An Automated Line-of-Therapy Algorithm for Adults With Metastatic Non–Small Cell Lung Cancer: Validation Study Using Blinded Manual Chart Review (Preprint)

Abstract
BACKGROUND Extraction of line-of-therapy (LOT) information from electronic health record and claims data is essential for determining longitudinal changes in systemic anticancer therapy in real-world clinical settings.
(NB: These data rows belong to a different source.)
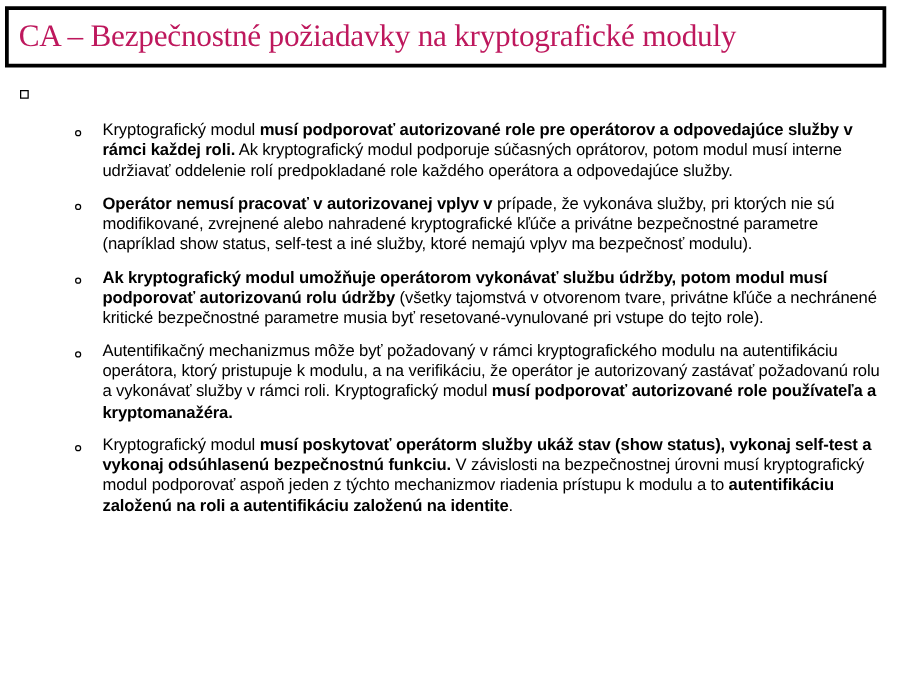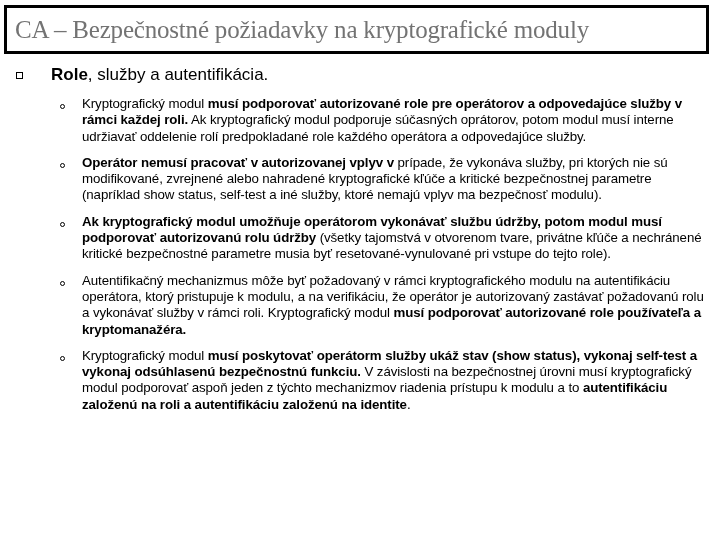"CA – Bezpečnostné požiadavky na" .title-text { color: #737373 -> #be185d }
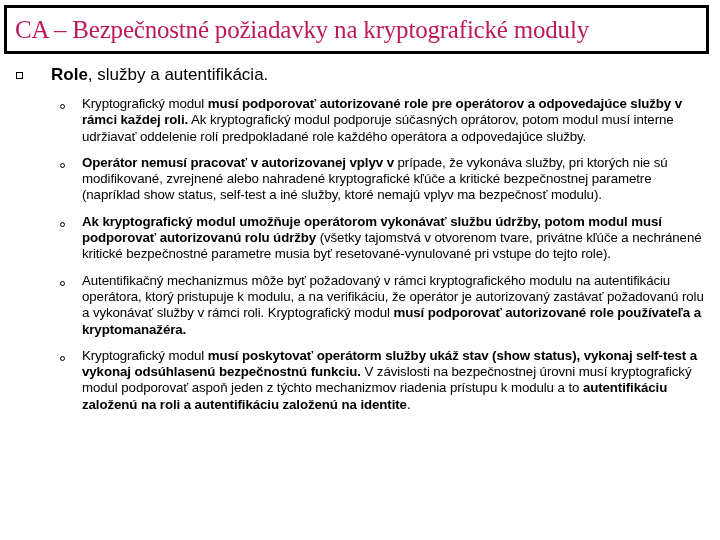"Role, služby a autentifikácia." span.l1-text { html: <span><b>Role</b><span>, služby a autentifikácia.</span></span> -> none }
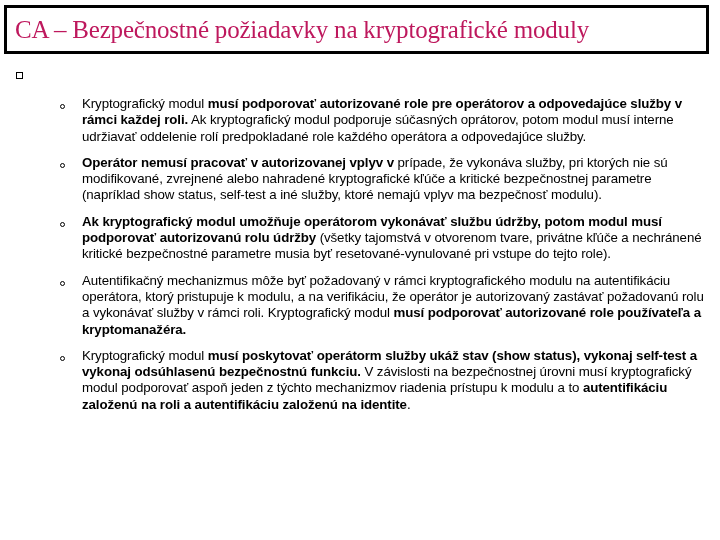"prípade, že vykonáva služby, pri" span { text: kritické bezpečnostnej -> privátne bezpečnostné }
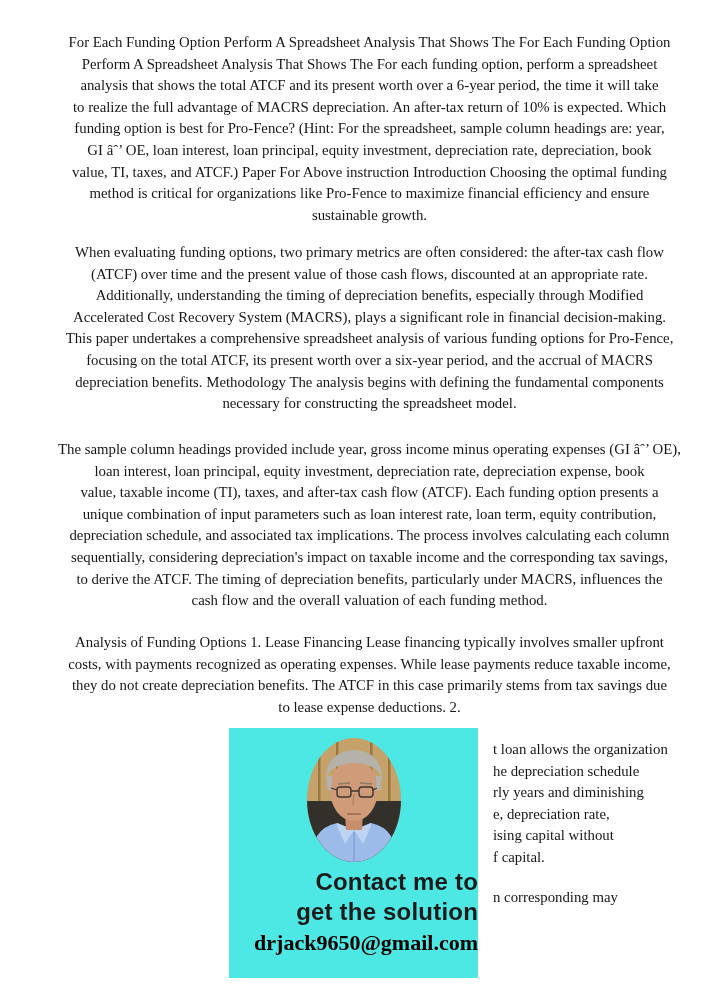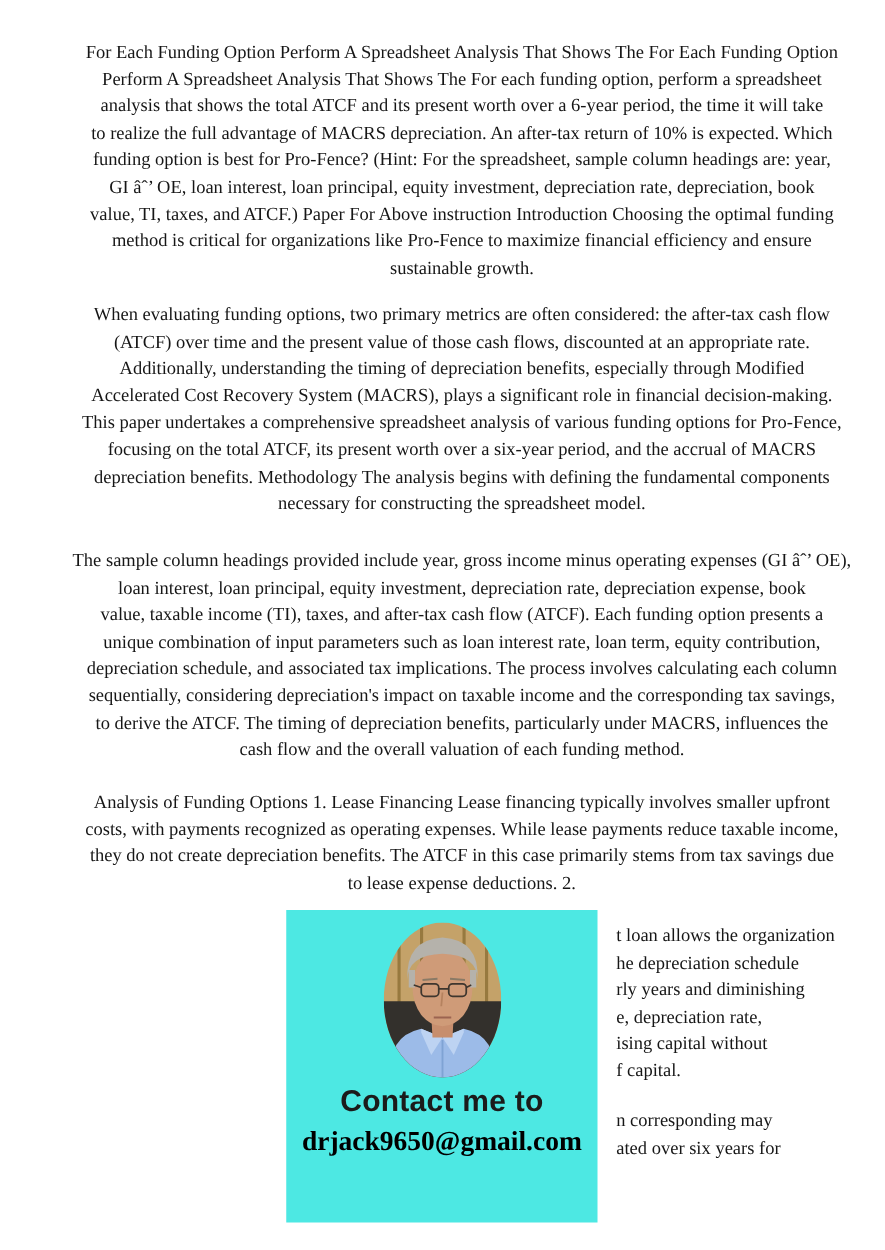"Contact me to" .ad { text-align: center -> right }
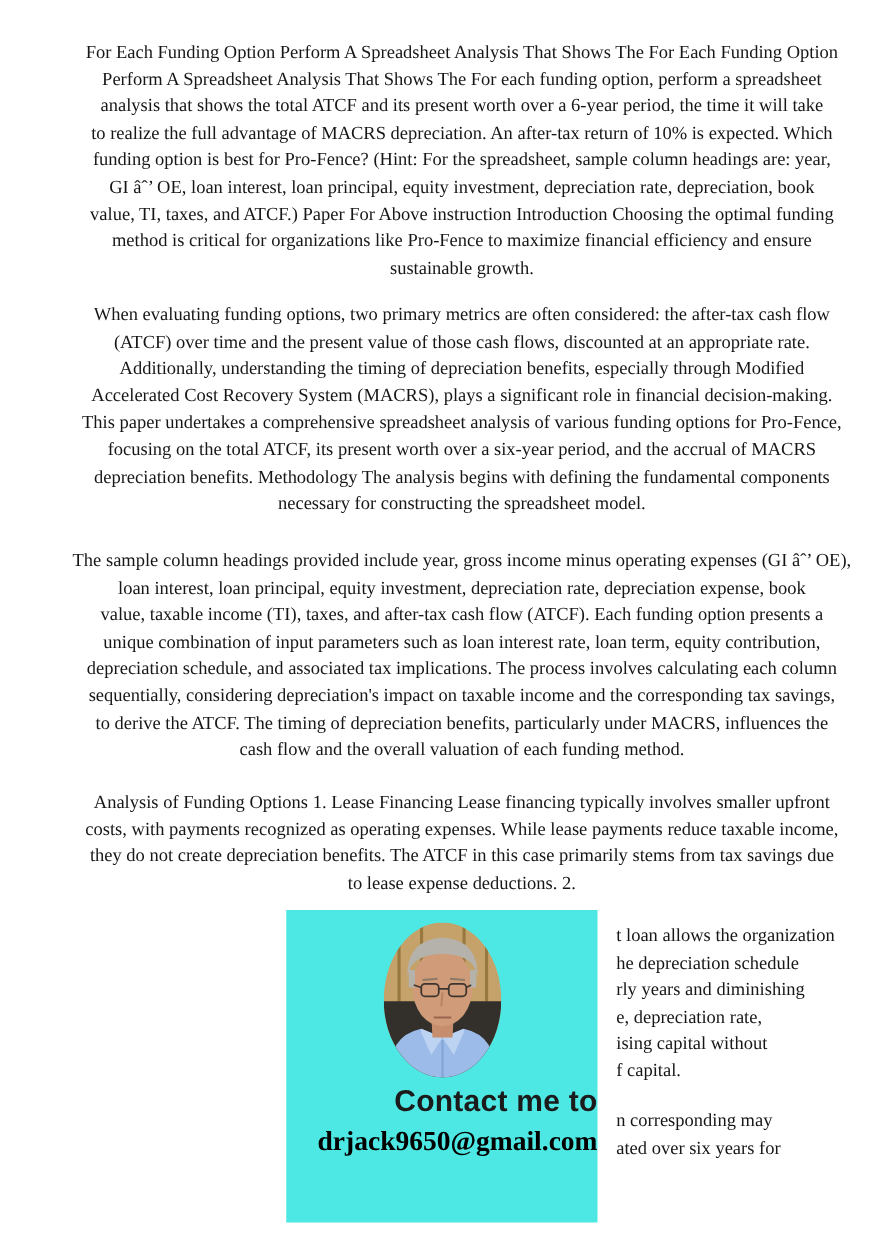"get the solution" div { html: none -> <div>get the solution</div> }
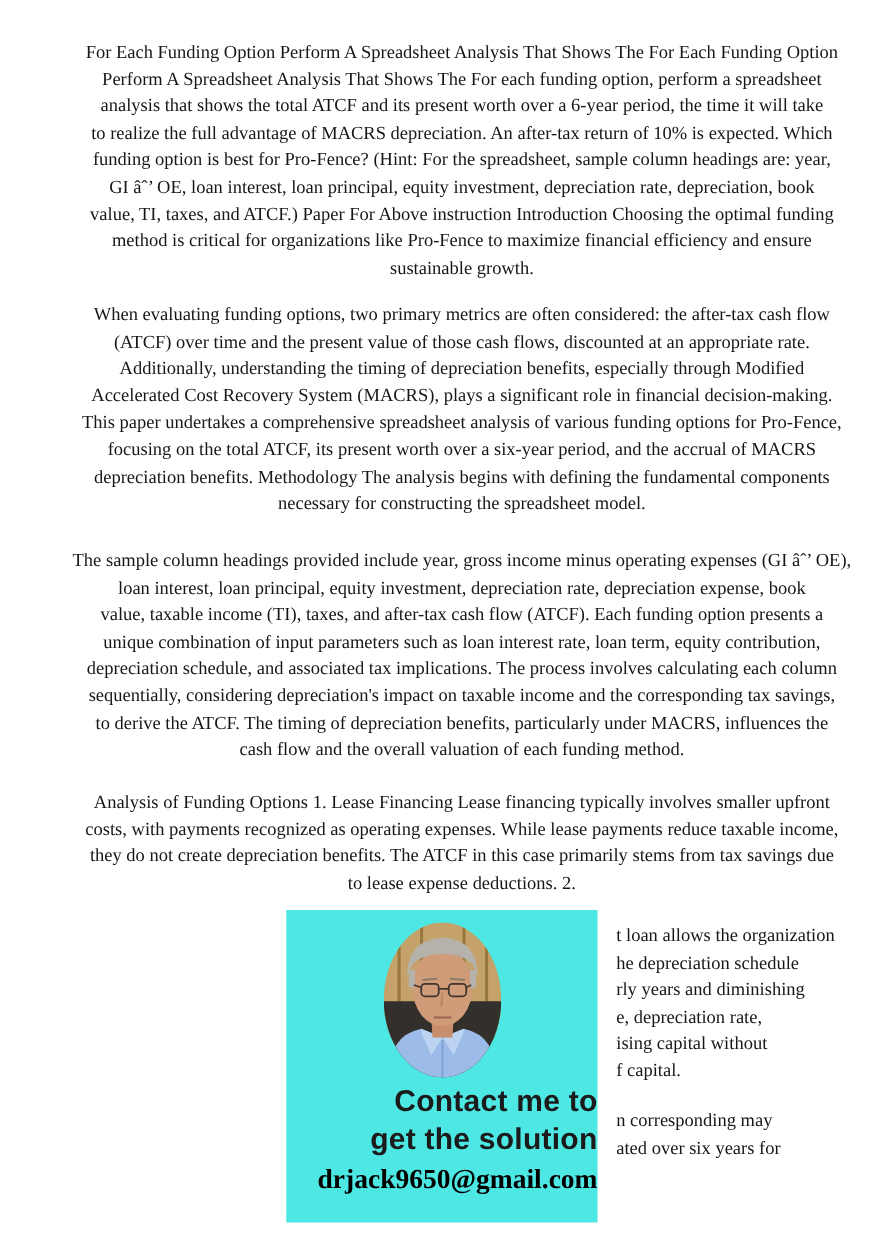"ated over six years for" span.right { html: <span>ated over six years for</span> -> none }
OBJECTIVE The aim of this retrospective cohort analysis is to validate and refine our previously described open-source LOT algorithm by comparing the output of the algorithm with results obtained through blinded manual chart review. METHODS We used structured electronic health record data and clinical documents to identify 500 adult patients treated for metastatic non–small cell lung cancer with systemic anticancer therapy from 2011 to mid-2018; we assigned patients to training (n=350) and test (n=150) cohorts, randomly divided proportional to the overall ratio of simple:complex cases (n=254:246). Simple cases were patients who received one LOT and no maintenance therapy; complex cases were patients who received more than one LOT and/or maintenance therapy. Algorithmic changes were performed using the training cohort data, after which the refined algorithm was evaluated against the test cohort. RESULTS For simple cases, 16 instances of discordance between the LOT algorithm and chart review prerefinement were reduced to 8 instances postrefinement; in the test cohort, there was no discordance between algorithm and chart review. For complex cases, algorithm refinement reduced the discordance from 68 to 62 instances, with 37 instances in the test cohort. The percentage agreement between LOT algorithm output and chart review for patients who received one LOT was 89% prerefinement, 93% postrefinement, and 93% for the test cohort, whereas the likelihood of precise matching between algorithm output and chart review decreased with an increasing number of unique regimens. Several areas of discordance that arose from differing definitions of LOTs and maintenance therapy could not be objectively resolved because of a lack of precise definitions in the medical literature. CONCLUSIONS Our findings identify common sources of discordance between the LOT algorithm and clinician documentation, providing the possibility of targeted algorithm refinement.